Je ressens un certain vertige devant l’ampleur de ces faits. Ces jours-ci, je pense souvent aux mots du philosophe des sciences Thomas Kuhn : Ce que l’on voit « dépend à la fois de ce que l’on regarde et de ce que son expérience antérieure de la perception visuelle lui a appris à voir ». Les faits concernant le COVID Long, les décès dus au COVID, continuent d’exister en tant que faits errants ; une force invisible empêche ces faits de se regrouper en une carte, un récit. De devenir un savoir.
Je me rends chez Target (supermarché) après une longue période. J’entends une conversation entre deux jeunes (début de la vingtaine) employés masculins (blancs) :
Employé 1 : Dès que j’ai entendu parler du COVID, j’ai voulu l’avoir.
Employé 2 : Pourquoi ?
Employé 1 : Parce que si tu as le COVID, Target te donne trois semaines de congés payés, mec !
Cela me rappelle immédiatement une loi de l’Indiana qui stipule que si un soldat a reçu la Purple Heart (médaille militaire américaine accordée aux soldats blessés) pendant la guerre, il a droit à une éducation gratuite dans une université d’État. J’y pense, aux États-Unis, ce n’est que si l’on s’engage à mourir pour le capitalisme que l’on a une chance de vivre.
Printemps-été 2023 : Vivre avec le COVID
Je regarde mes notes de janvier. Au fil des mots, il y a des lignes rouges d’anxiété à propos du COVID, l’humiliation continue de devoir révéler mes données médicales à des adolescent·es et de dépendre de leur générosité. En janvier de la nouvelle année, le CDC enregistre une moyenne hebdomadaire de 3 662 décès. Je m’interroge : Si tous ces gens étaient millionnaires, pourrions-nous dire que nous sommes sortis de la pandémie ? Une nuit, je rêve d’une pandémie qui ne tue que les riches et les personnes aux yeux dépareillés.
Je perds un être cher à cause de la guerre en Ukraine. J’arrête de comparer les budgets de la défense à ceux de la santé. Je commence à réaliser que « vivre avec le COVID » signifie en fait ignorer le COVID.
Le 11 mai marque la fin de l’urgence sanitaire fédérale pour le COVID-19.

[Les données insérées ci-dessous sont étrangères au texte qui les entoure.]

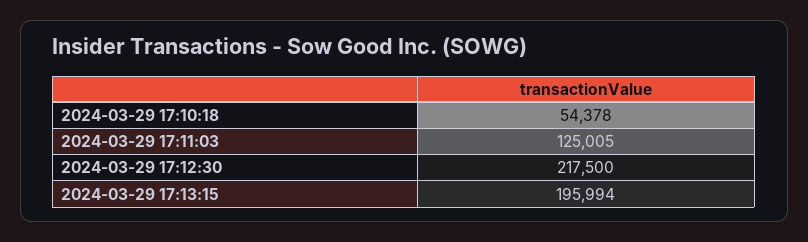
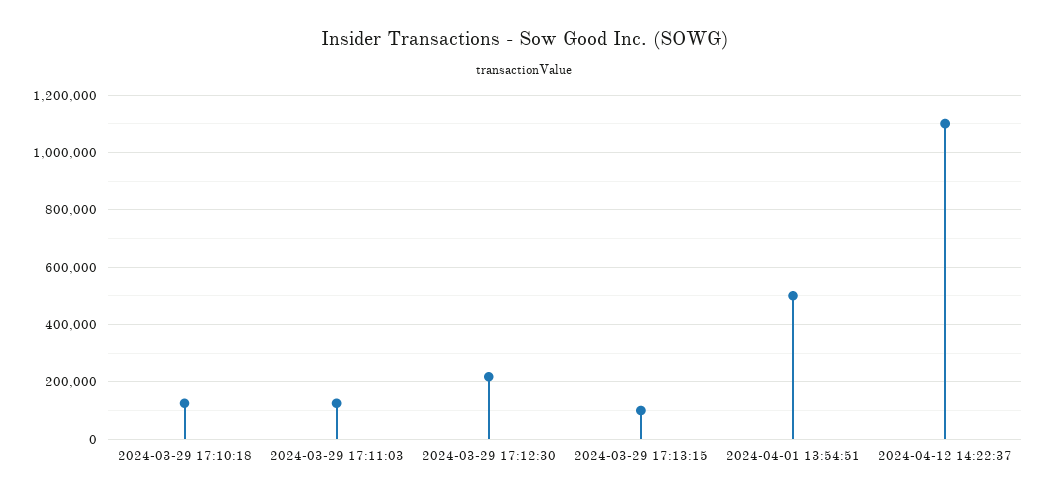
2024-03-29 17:10:18: 54378 -> 125000
2024-03-29 17:13:15: 195994 -> 100000
2024-04-01 13:54:51: none -> 500000
2024-04-12 14:22:37: none -> 1100000

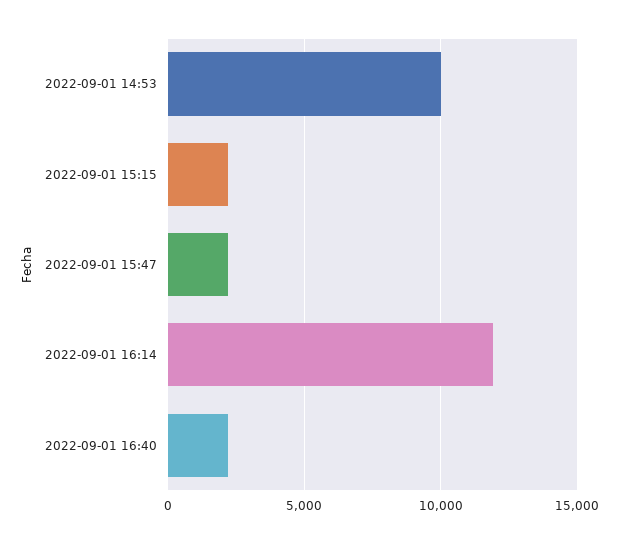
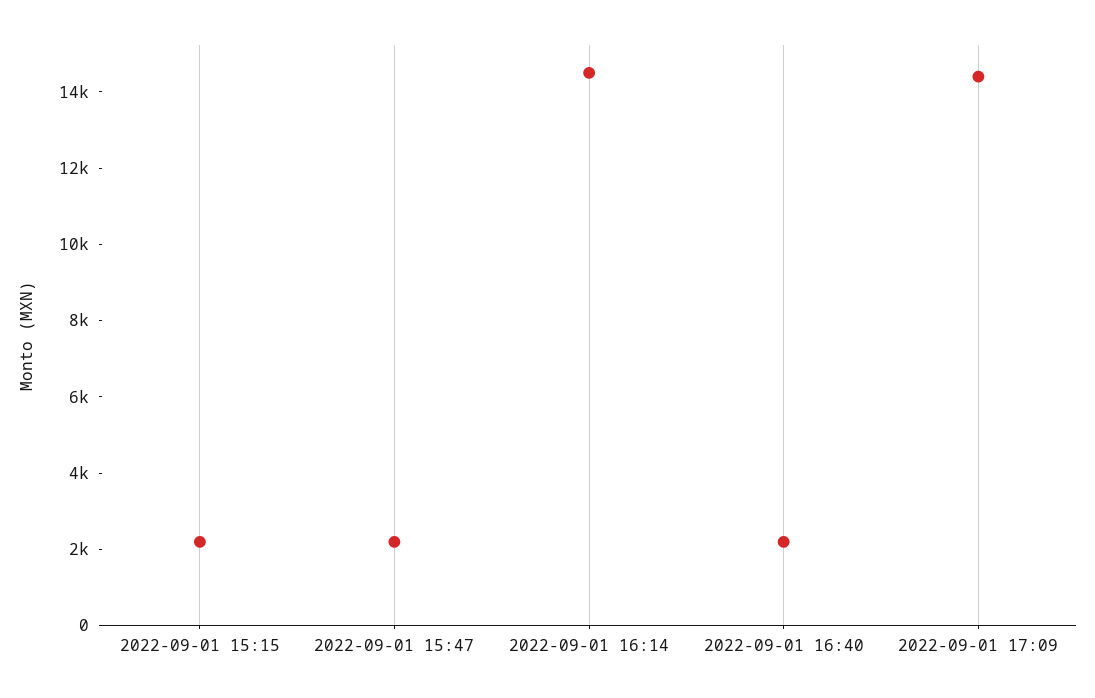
2022-09-01 14:53: 10000 -> none
2022-09-01 16:14: 12000 -> 14500
2022-09-01 17:09: none -> 14500

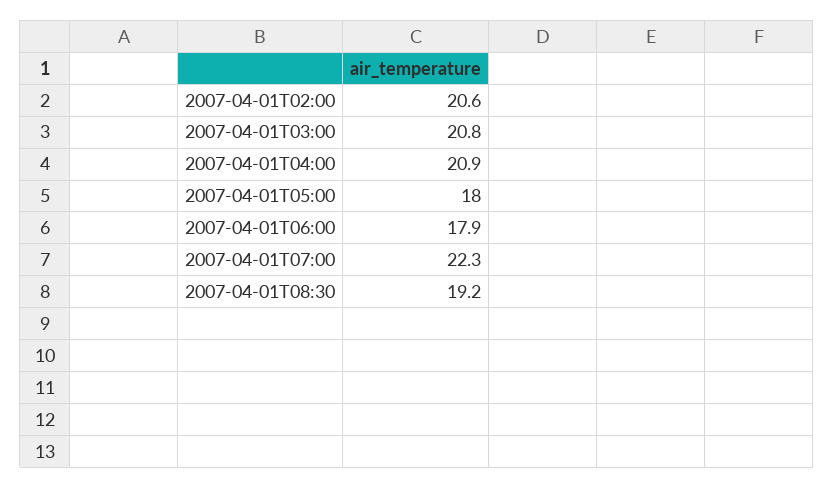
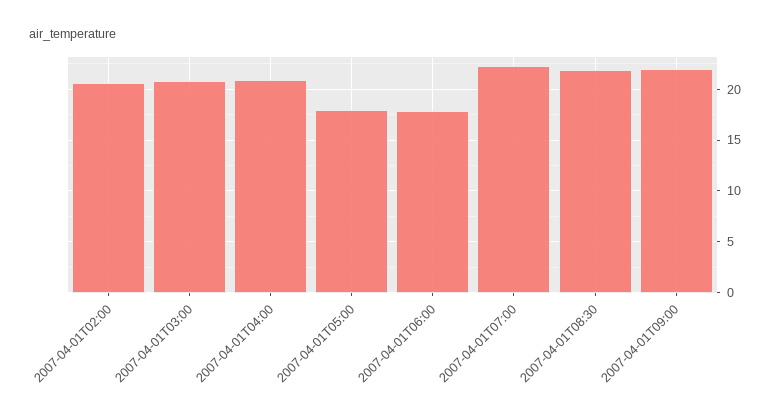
2007-04-01T08:30: 19.2 -> 22
2007-04-01T09:00: none -> 22

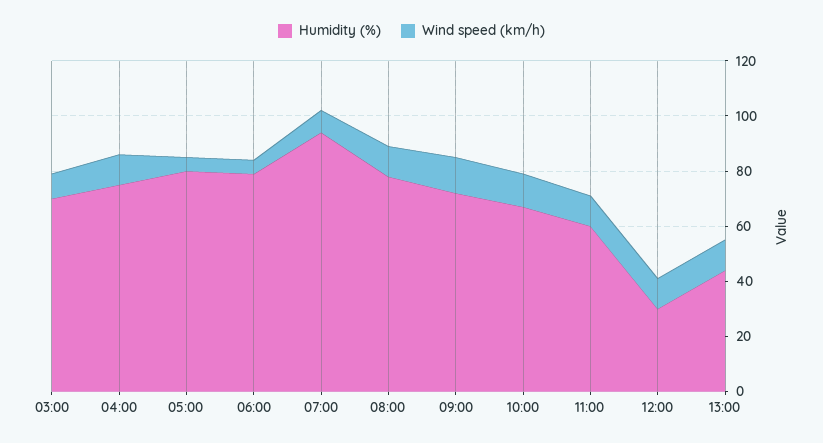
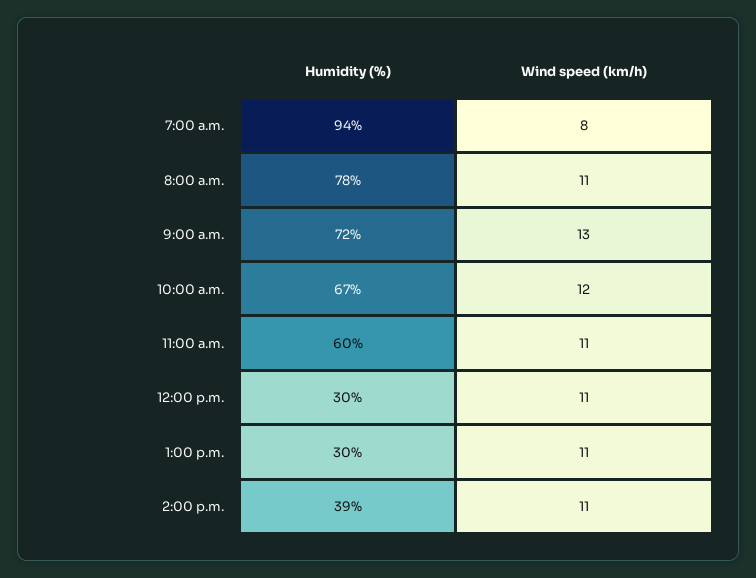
Humidity (%), 03:00: 70 -> none
Wind speed (km/h), 03:00: 10 -> none
Humidity (%), 04:00: 75 -> none
Wind speed (km/h), 04:00: 10 -> none
Humidity (%), 05:00: 80 -> none
Wind speed (km/h), 05:00: 5 -> none
Humidity (%), 06:00: 80 -> none
Wind speed (km/h), 06:00: 5 -> none
Humidity (%), 13:00: 45 -> 30
Humidity (%), 2:00 p.m.: none -> 39
Wind speed (km/h), 2:00 p.m.: none -> 11

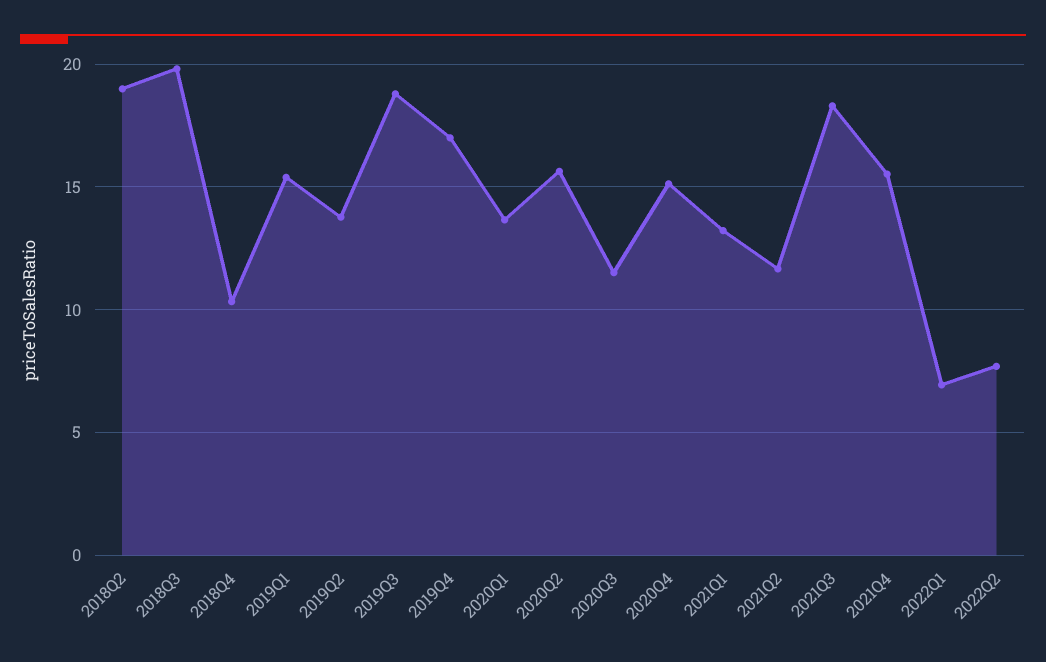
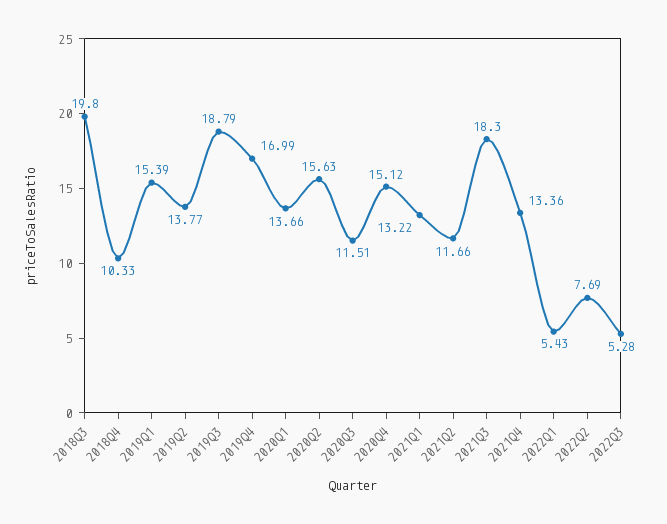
2018Q2: 19 -> none
2021Q4: 15.5 -> 13.36
2022Q1: 7 -> 5.43
2022Q3: none -> 5.28

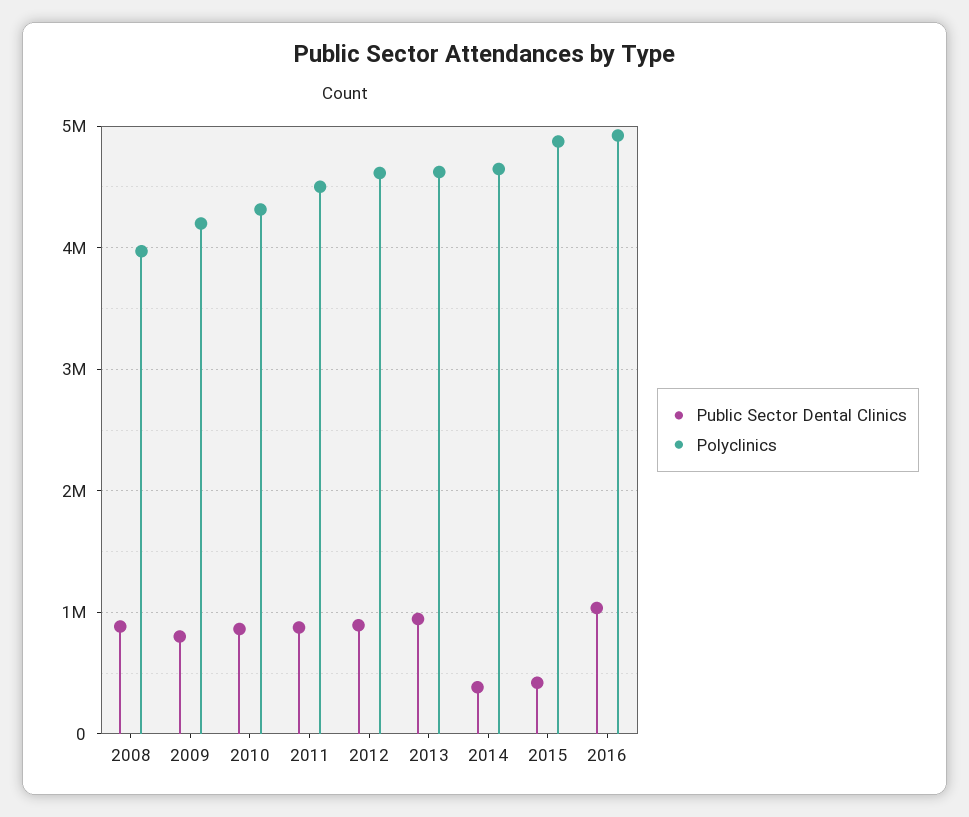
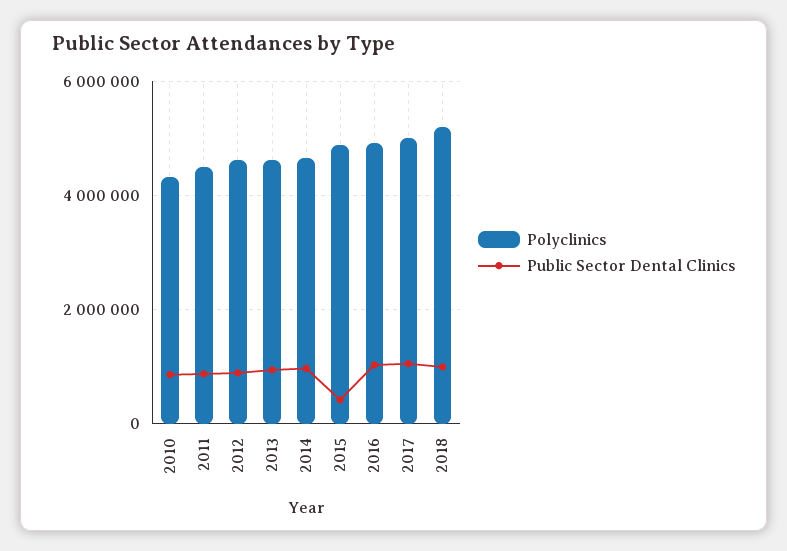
Public Sector Dental Clinics, 2008: 900000 -> none
Polyclinics, 2008: 4000000 -> none
Public Sector Dental Clinics, 2009: 800000 -> none
Polyclinics, 2009: 4200000 -> none
Public Sector Dental Clinics, 2014: 400000 -> 1000000
Polyclinics, 2017: none -> 5000000
Public Sector Dental Clinics, 2017: none -> 1000000
Polyclinics, 2018: none -> 5200000
Public Sector Dental Clinics, 2018: none -> 1000000

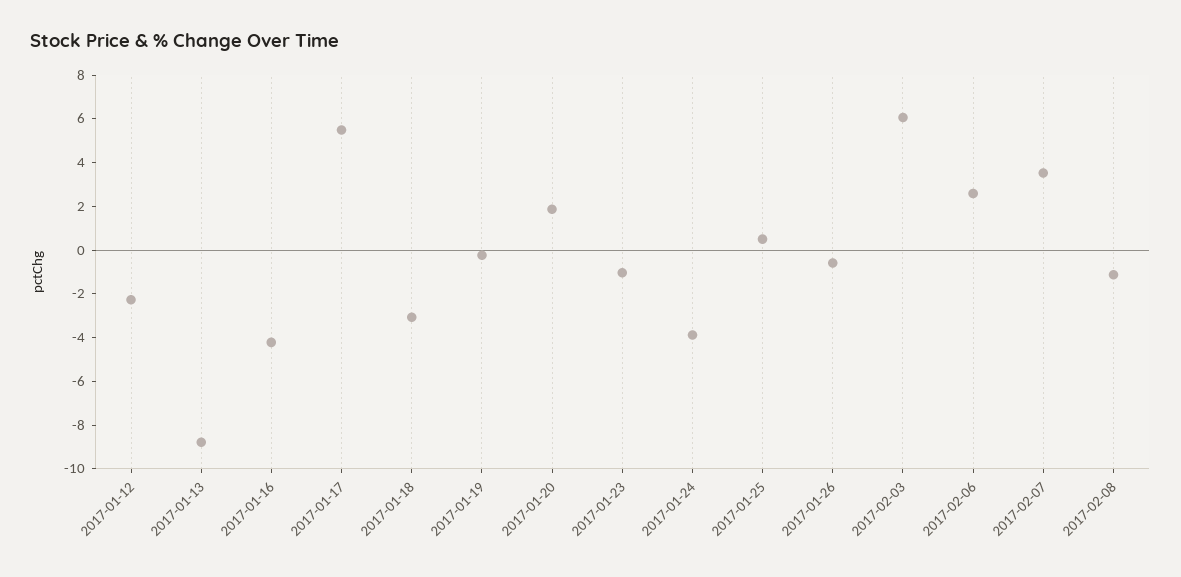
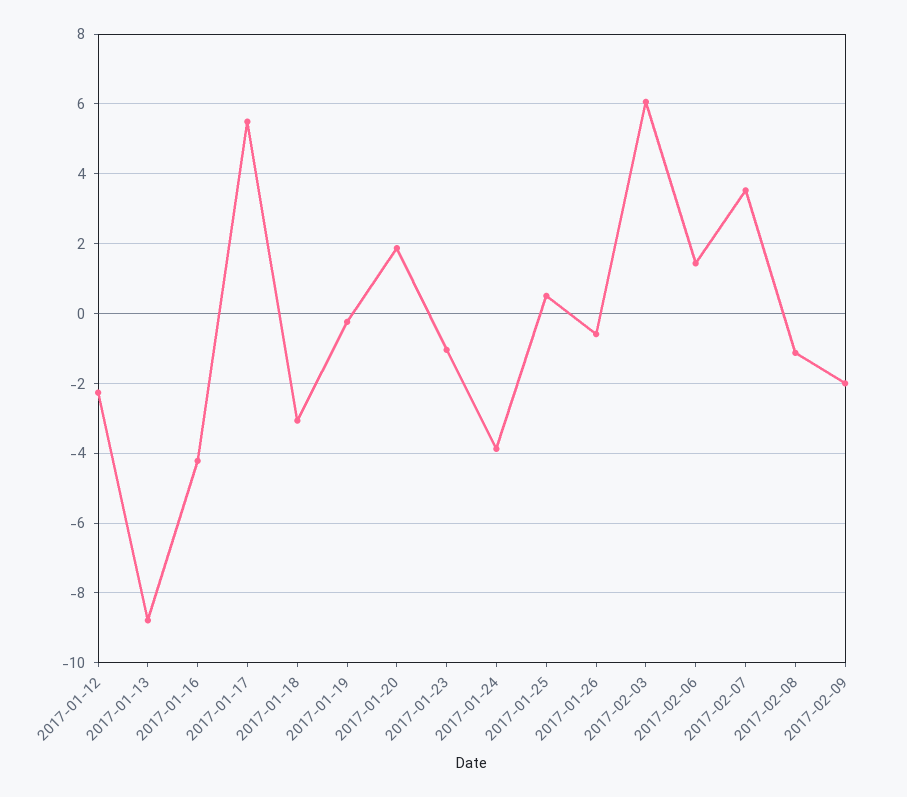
2017-02-06: 2.5 -> 1.4
2017-02-09: none -> -2

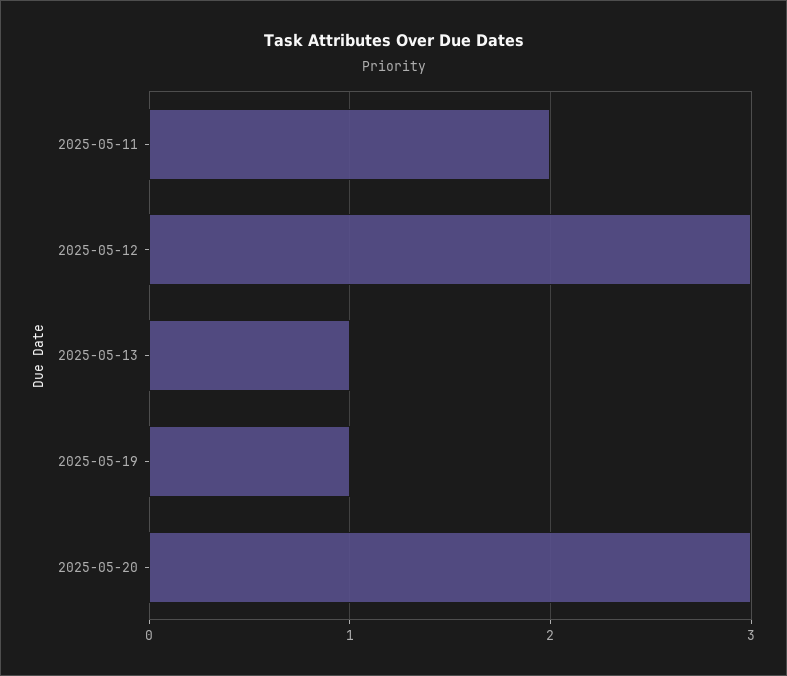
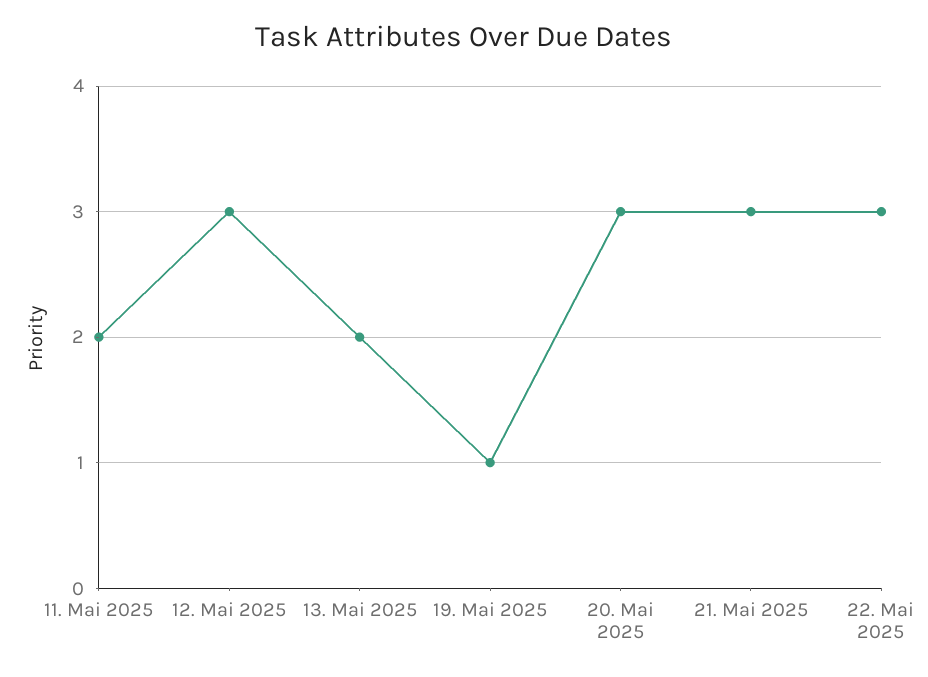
2025-05-13: 1 -> 2
21. Mai 2025: none -> 3
22. Mai 2025: none -> 3

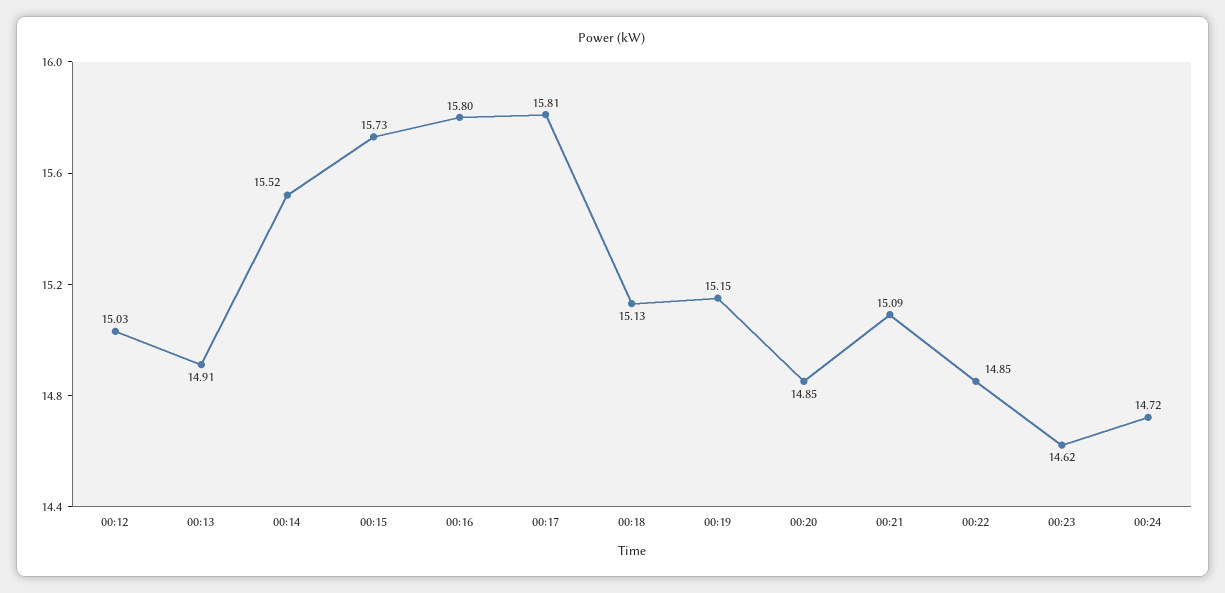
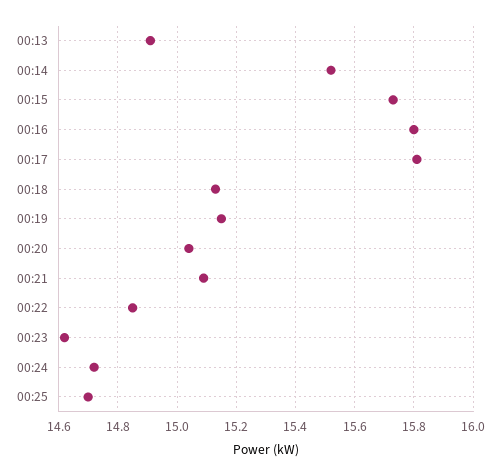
00:12: 15.03 -> none
00:20: 14.85 -> 15.05
00:25: none -> 14.7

Je reviens à mes notes de février. Je vois que j’ai écrit :
Le mépris institutionnel pour les vies handicapées et vulnérables affiché dans nos politiques COVID implique que les gens ordinaires, au cours de ces trois dernières années, ont également été contraints d’adopter cette approche. Ou de perdre leur emploi. Les effets à long terme de cette culture de plus en plus répandue de la malveillance décontractée se feront sentir pendant longtemps, inhibant l’empathie, l’attention et la solidarité dans de nombreux domaines de la vie sociale.
En juin, je contracte finalement le COVID. Tout comme ma fille. Non pas parce que je n’ai pas fait attention, mais parce que d’autres ne l’ont pas fait.
J’ai l’impression qu’on me plante cent couteaux dans la gorge lorsque j’avale. Ma température augmente. Malgré ce caractère concret et morbide, le COVID est aujourd’hui une maladie fantôme. Elle est devenue, grâce aux institutions capitalistes, une question de croyance et de choix personnels.
Lorsque l’on demande des protections minimales, même les personnes les plus sensées haussent les épaules et disent : « mais pour combien de temps ? ». Celleux qui demandent, celleux qui se masquent, ont l’impression d’exiger des choses impossibles.
Le COVID a donné lieu au phénomène de « gaslighting » le plus stupéfiant et le plus massif de l’histoire récente. Dans le monde entier, des gouvernements volontaires et enthousiastes abandonnent leurs citoyen·nes à une maladie handicapante par un simple tour de passe-passe : dire qu’elle n’existe plus.